You can compare two tags and get the same view. Or two branches. But not two commits.

I'd be interested to hear about the slow behavior you're seeing. There are some tips and tricks for improving that.
Generally speaking, I have found Atlassian’s tools don’t scale well to megacorp usage. When there are thousands to tens of thousands of users connecting at peak times, stuff just gets extremely slow. Noticeably slower than when we all put up our own team-level Phabricator instances, although I’m obviously not adjusting for Phabricator downtime when inevitably the unofficial team sysadmin went on vacation and the server fell over.

I’m sure people involved in infrastructure are working on making this better, but I don’t have any visibility into that layer.

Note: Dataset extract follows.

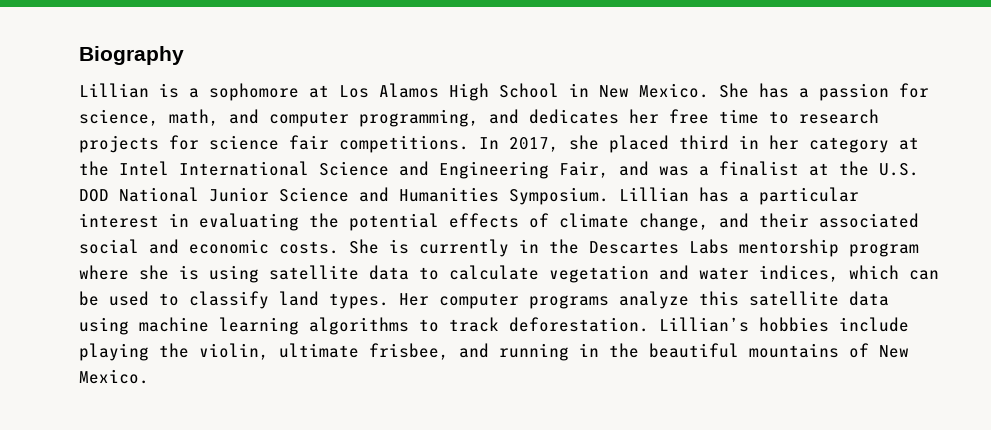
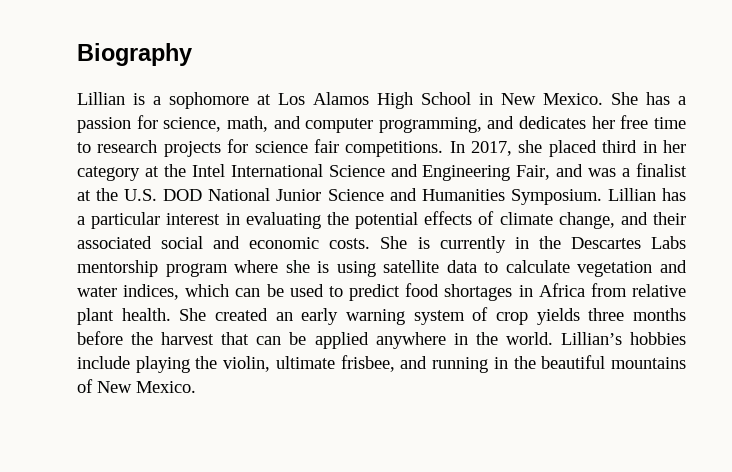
[189,291,889,309] [79,317,649,335] classify land types. Her computer programs analyze this satellite data using machine learning algorithms to track deforestation. -> [349,283,686,301] [77,307,686,325] [77,331,553,349] predict food shortages in Africa from relative plant health. She created an early warning system of crop yields three months before the harvest that can be applied anywhere in the world.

From a speed standpoint, I'll say the obvious thing, "it's architecture dependent".

For thousands to tens of thousands of users, most folks need data center with 1+n nodes (w/ larger diminishing returns at 8 nodes). There's a few tips and tricks with that, like pointing CI/CD tools to a smart mirror instead of the primary instance and only mirroring specific build projects. Putting smart mirrors in the same physical location as a primary instance could also help reduce the impact of CPU-intensive requests like git fetch or clone.

Another common issue is apps/plugins. Bitbucket 5.9 added a way to get app diagnostics so infra folks can see if there's a long-running process or other weirdness. Vanilla Bitbucket needs about a 1gb heap (java) and with apps, you want around 4gb (give or take).